Beyond that, seats considered long shots at best — in states won by former President Donald J. Trump — were sent to the bottom: Florida and Ohio. Though Ms. Demings and the Democratic nominee in Ohio, Representative Tim Ryan, have run what Washington Democrats acknowledge to be remarkably effective campaigns, they have been left largely to their own devices.
Democrats have spent big to save one deeply endangered Black female incumbent, Representative Jahana Hayes of Connecticut, and to help one Black female candidate contending for an open seat in Ohio, Emilia Sykes.
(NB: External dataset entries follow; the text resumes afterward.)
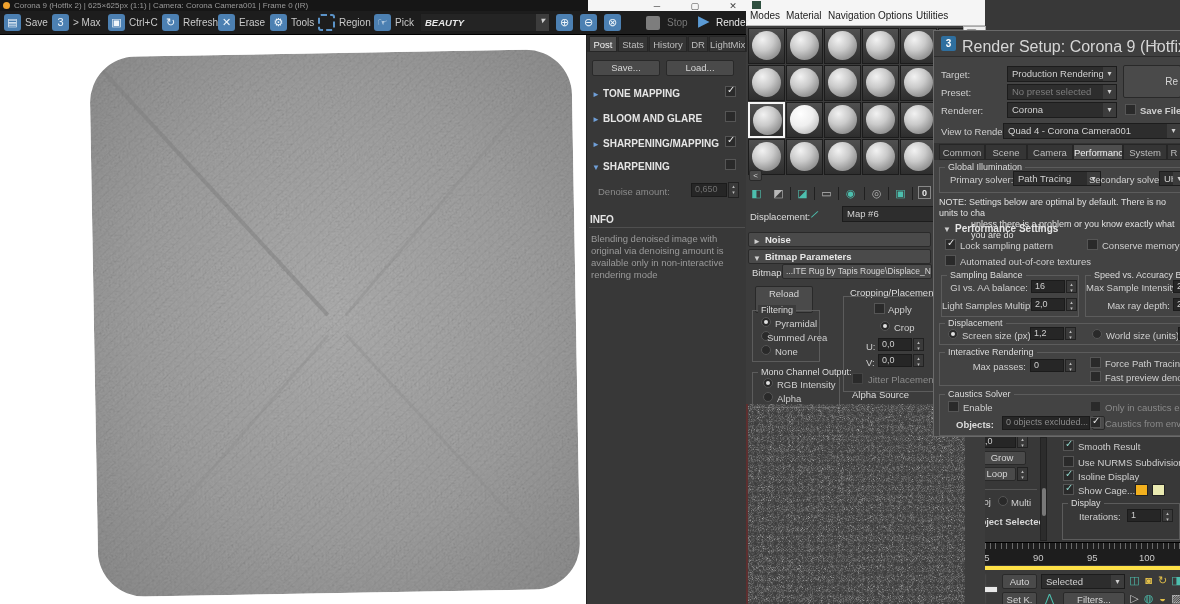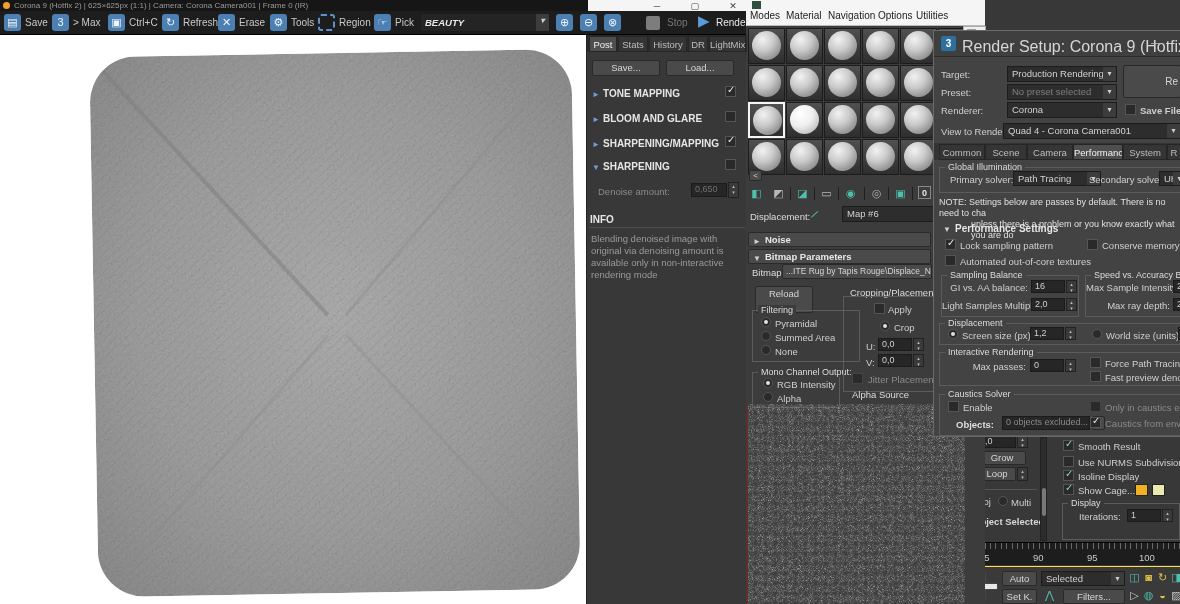--- a/index.html
+++ b/index.html
@@ -86,21 +86,21 @@
     </div>
 
     <div class="abs" style="left:217px;top:542px;width:217px;height:23px;background:#1d1d1d;border-top:1px solid #000">
       <div class="abs" style="left:0;top:0;width:217px;height:6px;background:repeating-linear-gradient(90deg,#6a6a6a 0 1px,transparent 1px 5.4px)"></div>
       <span class="lbl" style="left:16px;top:9px;color:#c9c9c9">85</span>
       <span class="lbl" style="left:70px;top:9px;color:#c9c9c9">90</span>
       <span class="lbl" style="left:124px;top:9px;color:#c9c9c9">95</span>
       <span class="lbl" style="left:176px;top:9px;color:#c9c9c9">100</span>
     </div>
 
-    <div class="abs" style="left:217px;top:566px;width:217px;height:38px;background:#3a3a3a;border-top:1px solid #fde047">
+    <div class="abs" style="left:217px;top:566px;width:217px;height:38px;background:#3a3a3a;border-top:4px solid #fde047">
 
       <div class="abs" style="left:2px;top:2px;width:34px;height:34px">
         <div class="abs" style="left:15px;top:2px;width:5px;height:30px;background:#e8e8e8;box-shadow:0 0 2px #666"></div>
         <div class="abs" style="left:2px;top:15px;width:30px;height:5px;background:#e8e8e8;box-shadow:0 0 2px #666"></div>
         <div class="abs" style="left:3px;top:24px;width:8px;height:8px;background:#3db6a4;border-radius:2px"></div>
       </div>
       <div class="btn" style="left:39px;top:4px;width:35px;height:15px;line-height:13px">Auto</div>
       <div class="btn" style="left:39px;top:22px;width:35px;height:15px;line-height:13px">Set K.</div>
       <div class="dd" style="left:78px;top:4px;width:84px;height:15px;line-height:13px">Selected</div>
       <span class="mi teal" style="left:80px;top:22px">⋀</span>
@@ -178,26 +178,26 @@
     <div class="dd" style="left:96px;top:180px;width:106px;height:16px;line-height:14px">Map #6</div>
 
     <div class="rollout" style="left:2px;top:206px;width:183px;height:15px;line-height:13px"><span class="arr">►</span><span>Noise</span></div>
     <div class="rollout" style="left:2px;top:223px;width:183px;height:15px;line-height:13px"><span class="arr">▼</span><span>Bitmap Parameters</span></div>
 
     <span class="lbl" style="left:6px;top:241px;color:#ddd">Bitmap:</span>
     <div class="btn" style="left:36px;top:238px;width:150px;height:15px;line-height:13px;font-size:8.5px;text-align:left;padding-left:3px">...ITE Rug by Tapis Rouge\Displace_Noise</div>
     <div class="btn" style="left:9px;top:260px;width:58px;height:27px;line-height:13px">Reload</div>
     <span class="lbl" style="left:104px;top:261px;color:#ddd">Cropping/Placement</span>
 
-    <div class="grp" style="left:6px;top:284px;width:108px;height:52px">
+    <div class="grp" style="left:6px;top:284px;width:68px;height:52px">
       <span class="glabel">Filtering</span>
       <span class="radio on" style="left:8px;top:6px"></span>
       <span class="lbl" style="left:22px;top:7px">Pyramidal</span>
       <span class="radio" style="left:8px;top:20px"></span>
-      <span class="lbl" style="left:22px;top:21px">Summed Area</span>
+      <span class="lbl" style="left:14px;top:21px">Summed Area</span>
       <span class="radio" style="left:8px;top:34px"></span>
       <span class="lbl" style="left:22px;top:35px">None</span>
     </div>
 
     <div class="grp" style="left:6px;top:346px;width:88px;height:36px">
       <span class="glabel">Mono Channel Output:</span>
       <span class="radio on" style="left:10px;top:5px"></span>
       <span class="lbl" style="left:24px;top:6px">RGB Intensity</span>
       <span class="radio" style="left:10px;top:19px"></span>
       <span class="lbl" style="left:24px;top:20px">Alpha</span>
@@ -382,21 +382,21 @@
 
       <div class="grp" style="left:5px;top:110px;width:242px;height:26px;border-right:none">
         <span class="glabel">Global Illumination</span>
         <span class="lbl" style="left:10px;top:6px">Primary solver:</span>
         <div class="dd" style="left:73px;top:3px;width:88px;height:15px;line-height:13px">Path Tracing</div>
         <span class="lbl" style="left:149px;top:6px">Secondary solver:</span>
         <div class="dd" style="left:219px;top:3px;width:28px;height:15px;line-height:13px">UHD Ca</div>
       </div>
 
       <div class="abs" style="left:5px;top:140px;width:242px;text-align:left;font-size:9px;color:#e0e0e0;line-height:11px">
-        <div>NOTE: Settings below are passes by default. There is no need to cha</div>
+        <div>NOTE: Settings below are optimal by default. There is no units to cha</div>
         <div style="padding-left:32px">unless there is a problem or you know exactly what you are do</div>
       </div>
 
       <span class="abs" style="left:9px;top:168px;font-size:8px;color:#ccc">▼</span>
       <span class="lbl blbl" style="left:21px;top:166px;font-size:10px">Performance Settings</span>
 
       <span class="chk on" style="left:11px;top:182px"></span>
       <span class="lbl" style="left:26px;top:183px">Lock sampling pattern</span>
       <span class="chk" style="left:153px;top:182px"></span>
       <span class="lbl" style="left:168px;top:183px">Conserve memory (slo</span>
The House Majority PAC, the outside group tied to Speaker Nancy Pelosi, has spent $2.5 million for Ms. Hayes and against her opponent, George S. Logan. Spending for Ms. Sykes and against her opponent, Madison Gesiotto Gilbert, has been even higher, $2.9 million. A much smaller sum, about $200,000, has been spent to lift Jackie Gordon, a Black female Democrat, in a long-shot challenge to Representative Andrew R. Garbarino on Long Island, in New York.
But other Black women in Congress are in safe districts and are not in need of rescuing. Other Black female incumbents, such as Representatives Lauren Underwood of Illinois and Lucy McBath of Georgia, found themselves in newly drawn districts that are now much more Democratic.
It is in Democratic races for the Senate — where only two Black women have served in the nation’s history — that discontent is most prevalent, especially among Black female House members who serve alongside Ms. Demings and saw her prove herself in the impeachments of Mr. Trump.
“There’s much more they can do, and they should do, and they should have done much earlier,” said Representative Barbara Lee, Democrat of California.
Ms. Lee said Black women had long had higher hurdles to clear before the Democratic Party extended help in campaigns. When she first explored running for the California State Assembly in 1989, she said, party officials told her she had to raise $50,000 in a week to prove her viability. She did, but she faced the same tests when she ran for State Senate, and then for the U.S. House.